### Assignment
Only the lines below between the ones containing "- Source (as applicable)" and "- Post-conditions (if any)", inclusive, are to be reproduced, each exactly as it stands.

### Source material
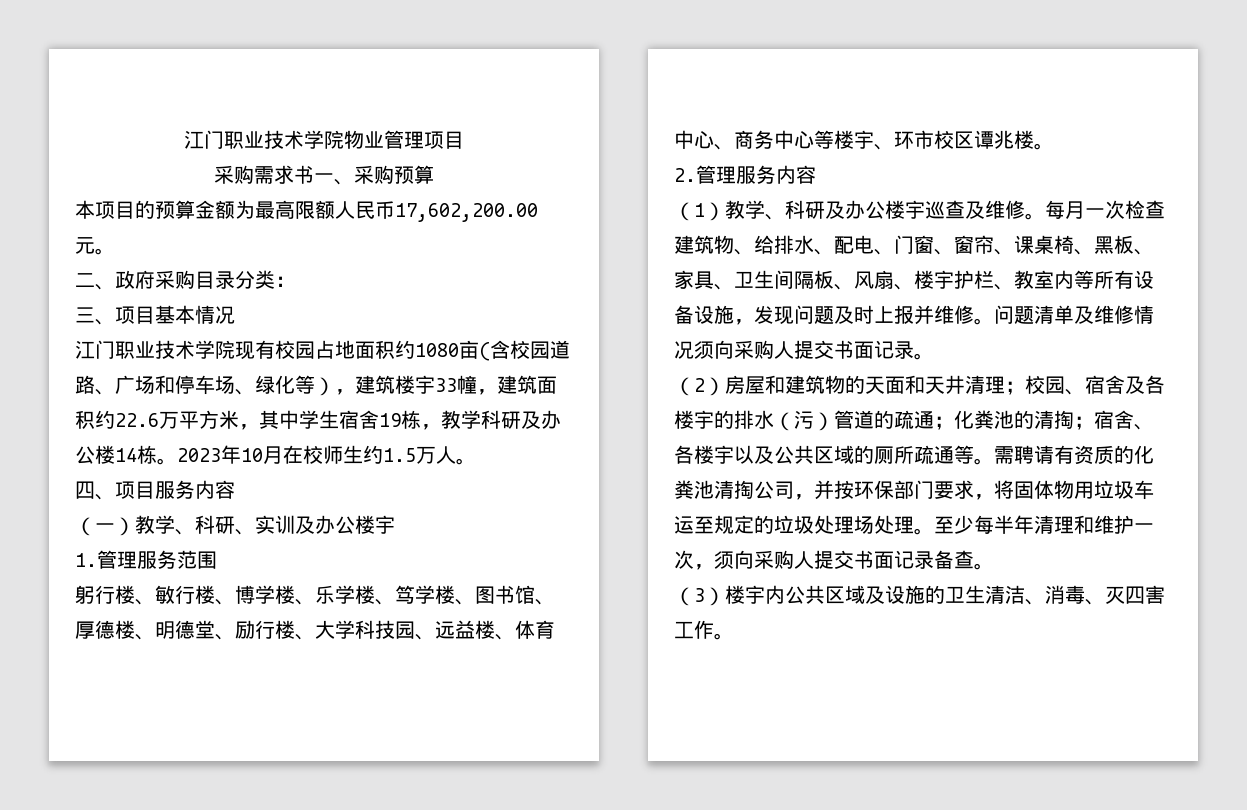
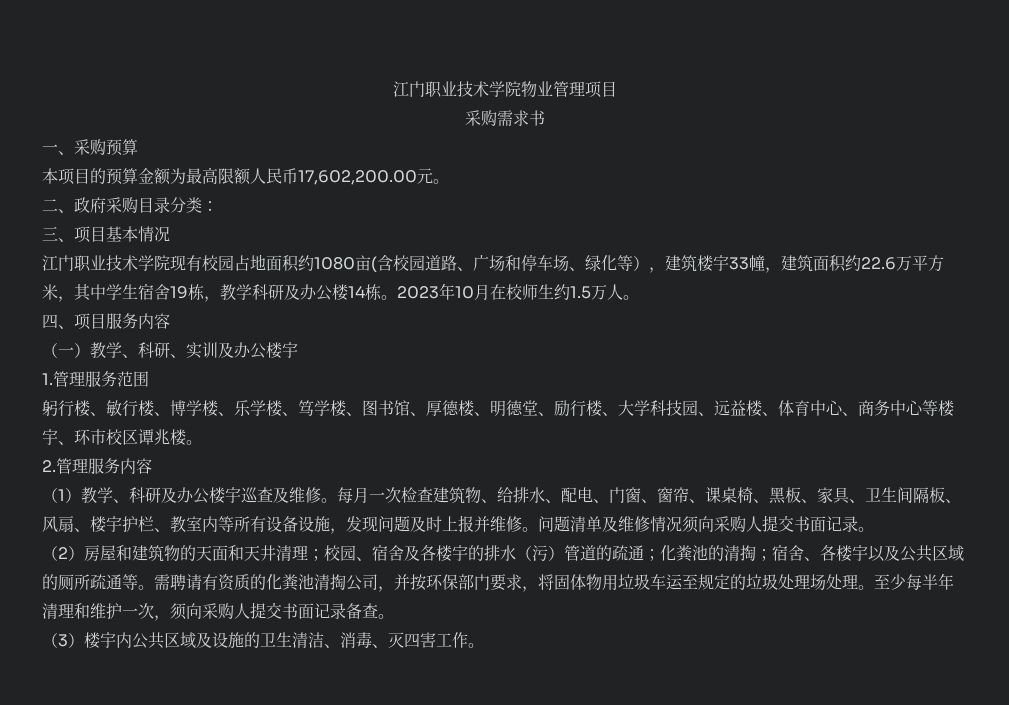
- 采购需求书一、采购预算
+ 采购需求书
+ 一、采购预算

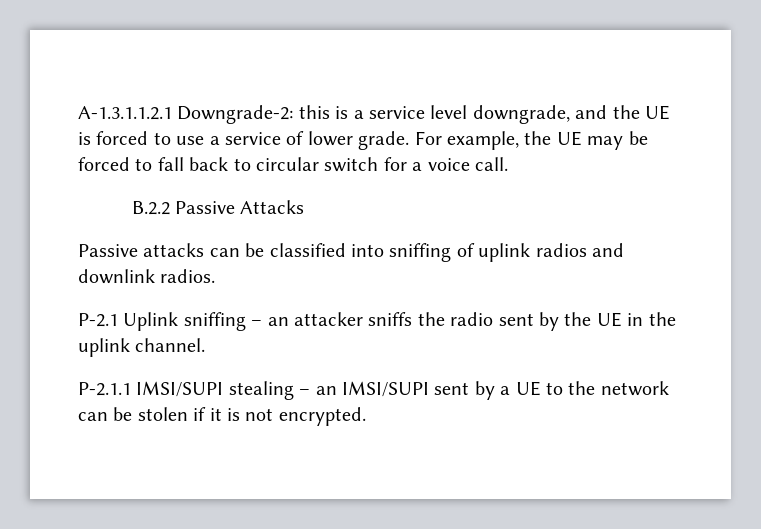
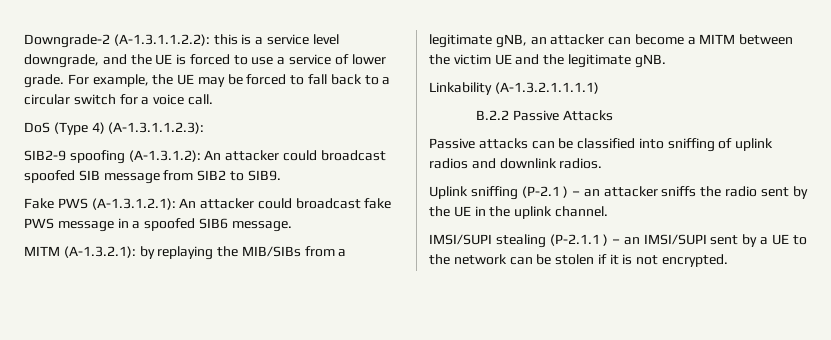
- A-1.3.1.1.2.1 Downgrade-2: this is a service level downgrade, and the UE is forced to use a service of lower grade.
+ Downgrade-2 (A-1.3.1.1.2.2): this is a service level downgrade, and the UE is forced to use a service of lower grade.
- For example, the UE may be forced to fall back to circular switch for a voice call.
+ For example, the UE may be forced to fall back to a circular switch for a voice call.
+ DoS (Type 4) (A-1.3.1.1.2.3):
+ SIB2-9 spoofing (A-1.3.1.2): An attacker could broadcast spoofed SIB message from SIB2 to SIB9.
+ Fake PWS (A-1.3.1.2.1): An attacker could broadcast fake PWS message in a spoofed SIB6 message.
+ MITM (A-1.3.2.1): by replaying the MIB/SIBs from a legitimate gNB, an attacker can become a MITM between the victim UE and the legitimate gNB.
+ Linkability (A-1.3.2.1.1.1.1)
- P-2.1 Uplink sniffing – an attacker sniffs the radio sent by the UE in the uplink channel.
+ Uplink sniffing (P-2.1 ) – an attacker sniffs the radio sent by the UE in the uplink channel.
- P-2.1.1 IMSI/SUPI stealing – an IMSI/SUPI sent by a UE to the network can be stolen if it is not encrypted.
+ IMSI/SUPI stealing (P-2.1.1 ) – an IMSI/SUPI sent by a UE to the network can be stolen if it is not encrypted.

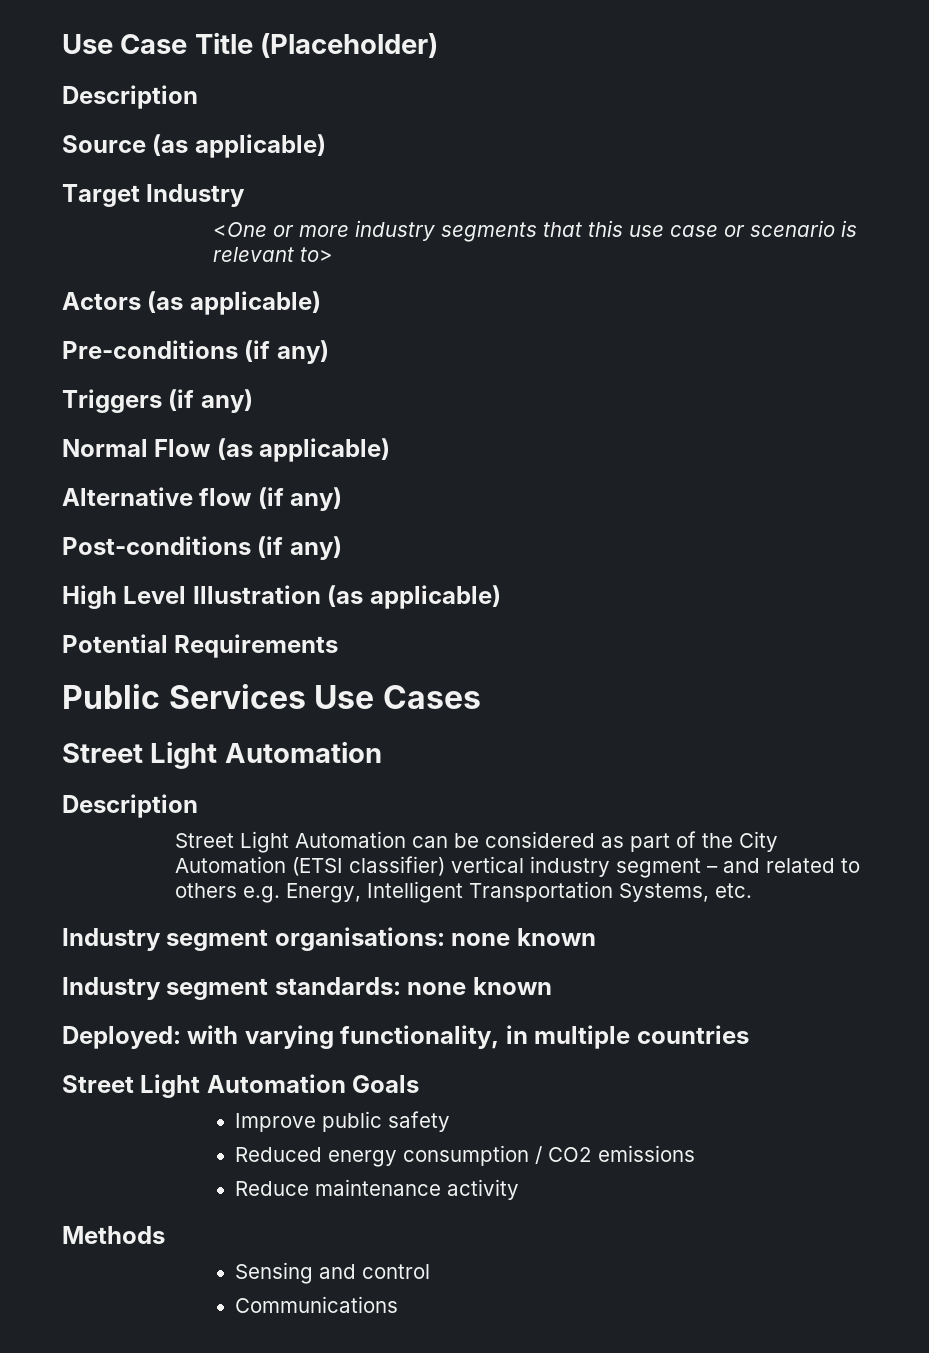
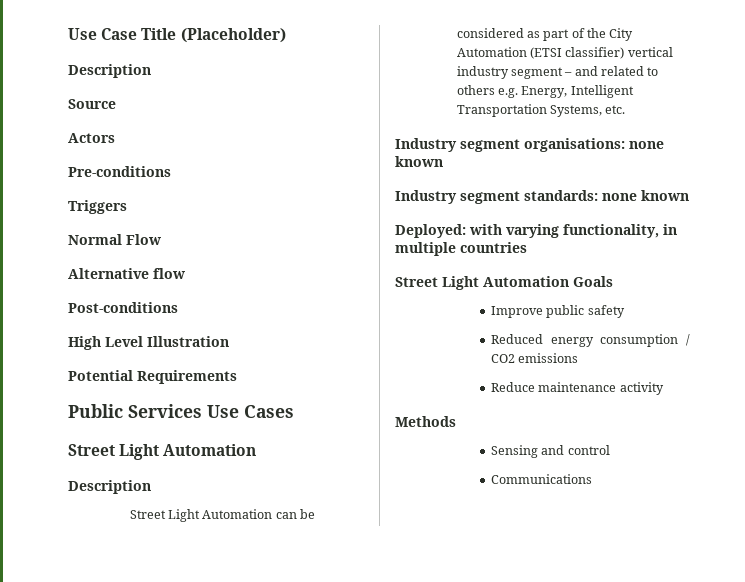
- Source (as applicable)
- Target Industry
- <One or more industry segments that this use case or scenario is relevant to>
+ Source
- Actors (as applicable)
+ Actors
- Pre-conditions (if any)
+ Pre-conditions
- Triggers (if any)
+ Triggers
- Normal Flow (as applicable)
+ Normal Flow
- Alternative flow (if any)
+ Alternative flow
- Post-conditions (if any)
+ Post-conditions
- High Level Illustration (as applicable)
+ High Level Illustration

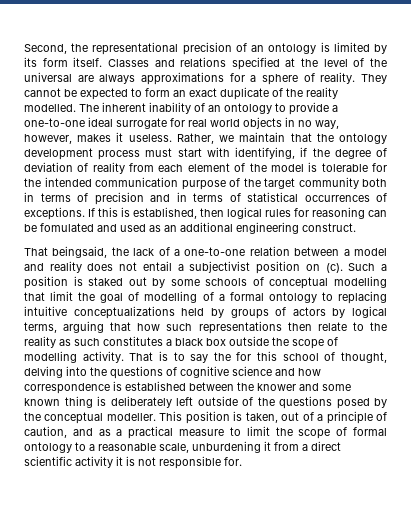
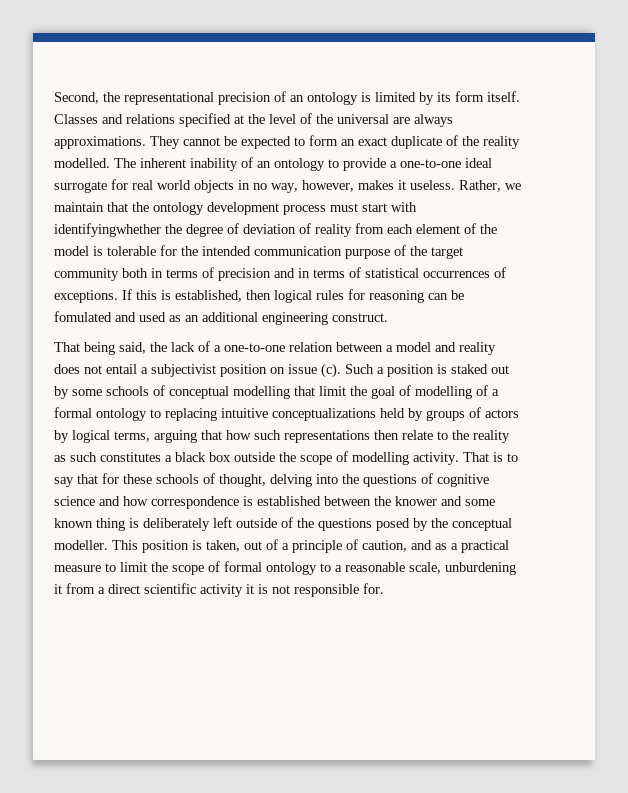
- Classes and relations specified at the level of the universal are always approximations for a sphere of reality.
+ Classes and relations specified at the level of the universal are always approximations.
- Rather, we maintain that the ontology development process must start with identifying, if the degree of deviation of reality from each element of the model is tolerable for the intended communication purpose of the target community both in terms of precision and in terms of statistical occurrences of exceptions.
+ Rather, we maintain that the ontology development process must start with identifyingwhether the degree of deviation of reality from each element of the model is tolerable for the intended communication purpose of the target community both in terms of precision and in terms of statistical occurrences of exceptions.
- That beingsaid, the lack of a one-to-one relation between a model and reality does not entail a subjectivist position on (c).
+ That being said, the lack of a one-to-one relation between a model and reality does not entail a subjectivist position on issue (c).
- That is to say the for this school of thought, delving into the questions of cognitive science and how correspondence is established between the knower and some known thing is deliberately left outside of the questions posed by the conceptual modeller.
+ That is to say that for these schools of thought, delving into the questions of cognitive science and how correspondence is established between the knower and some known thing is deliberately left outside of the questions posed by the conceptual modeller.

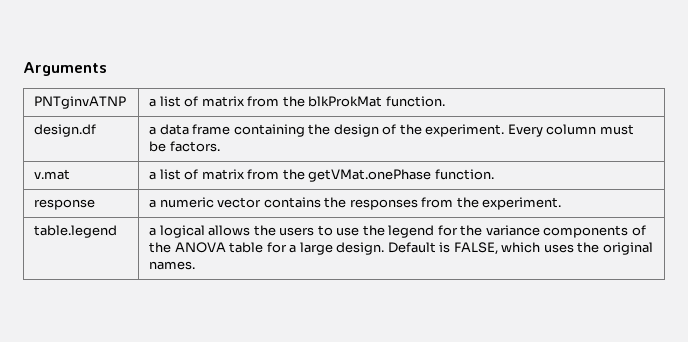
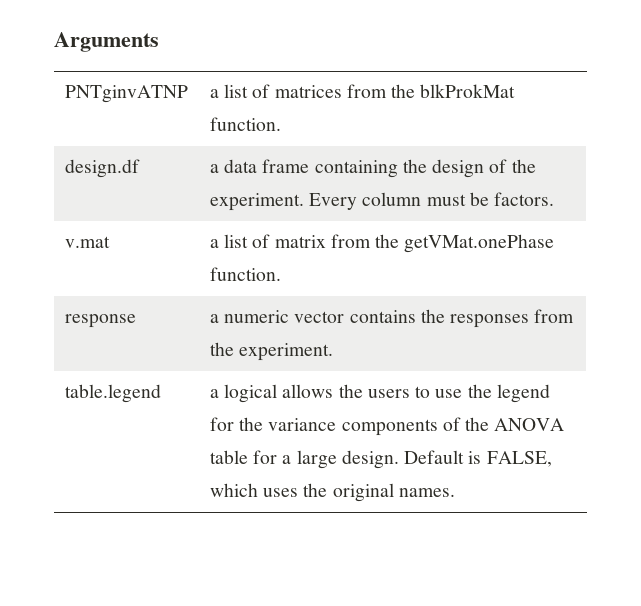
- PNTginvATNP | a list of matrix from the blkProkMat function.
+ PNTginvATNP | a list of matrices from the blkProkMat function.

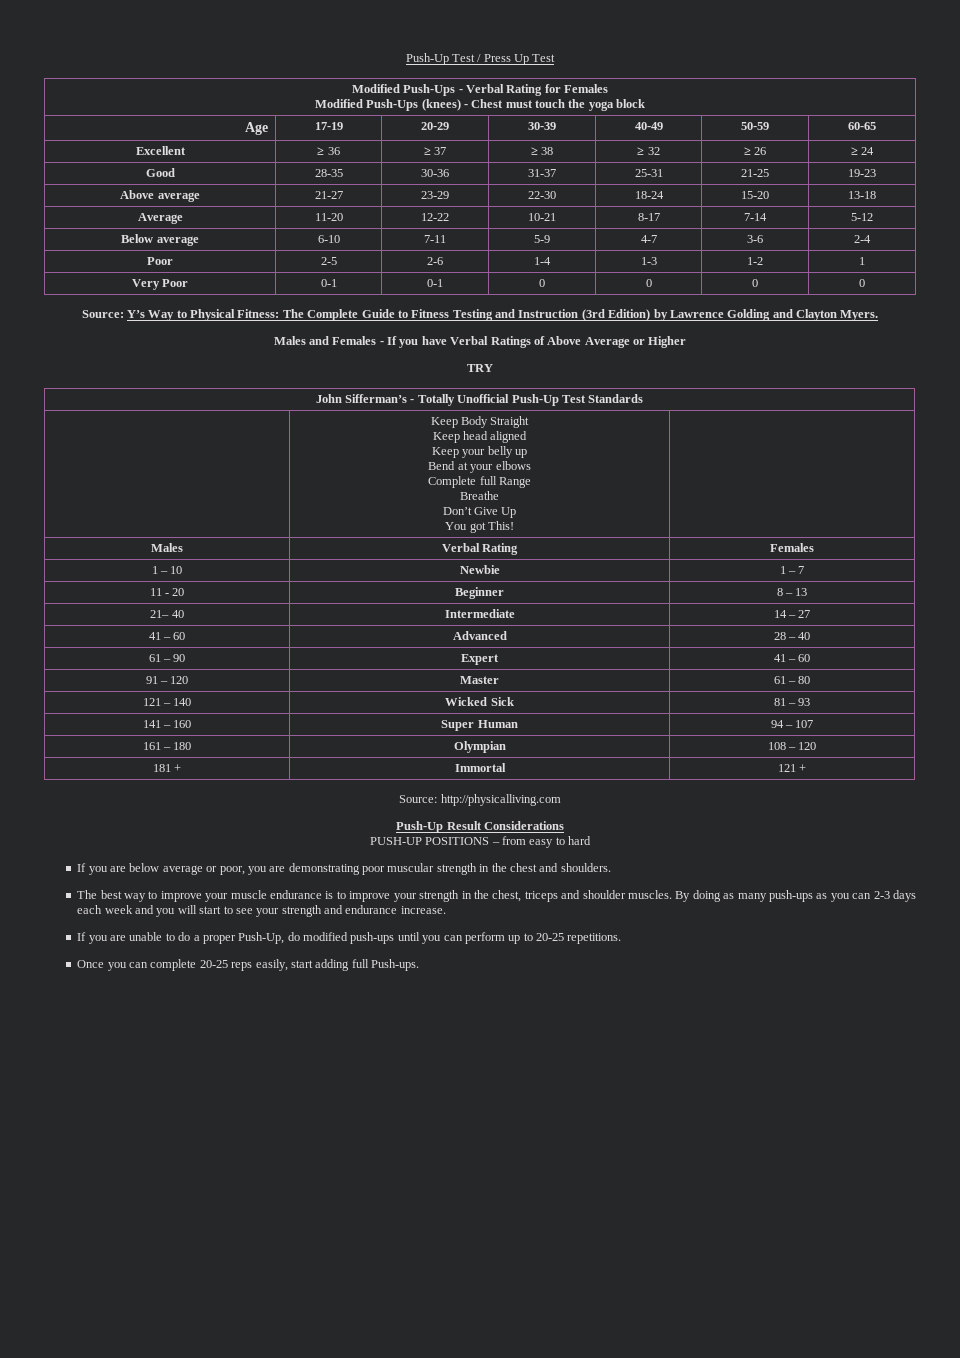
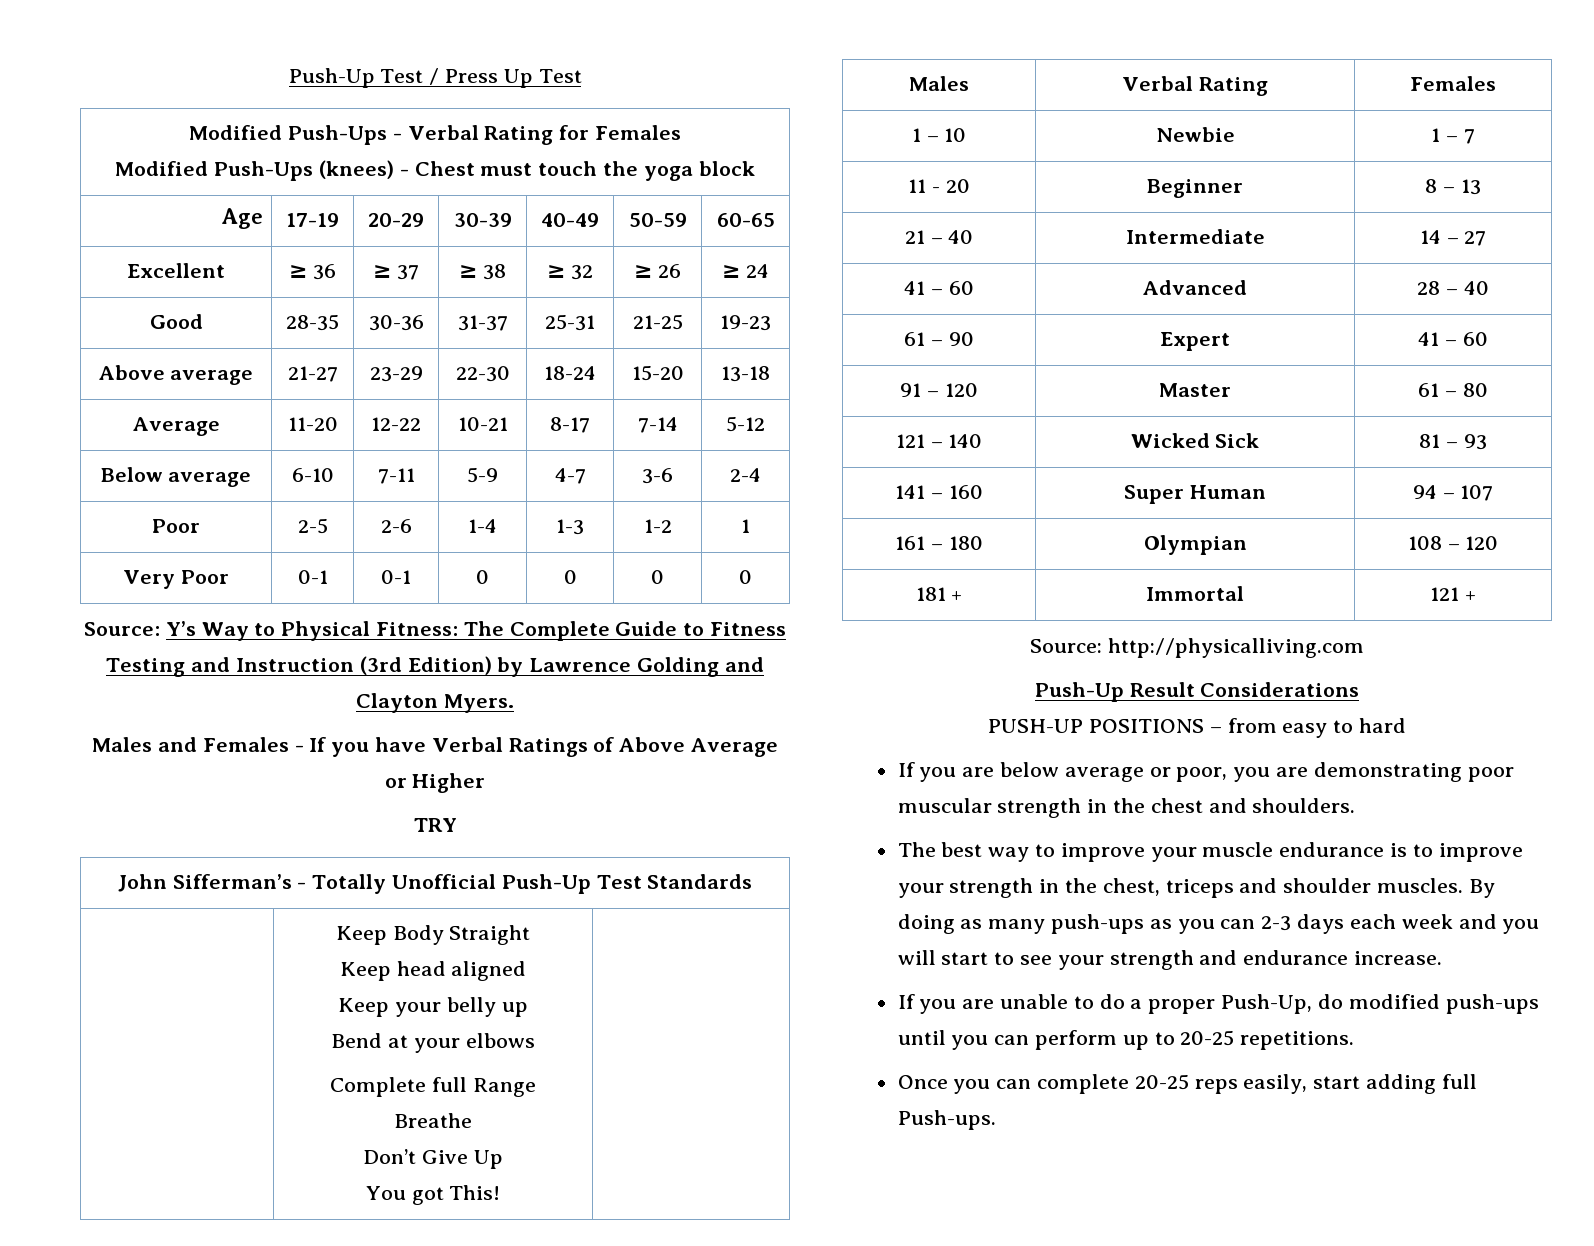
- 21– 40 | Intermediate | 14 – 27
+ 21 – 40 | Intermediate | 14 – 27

### Reply
- Source (as applicable)
- Target Industry
- <One or more industry segments that this use case or scenario is relevant to>
+ Source
- Actors (as applicable)
+ Actors
- Pre-conditions (if any)
+ Pre-conditions
- Triggers (if any)
+ Triggers
- Normal Flow (as applicable)
+ Normal Flow
- Alternative flow (if any)
+ Alternative flow
- Post-conditions (if any)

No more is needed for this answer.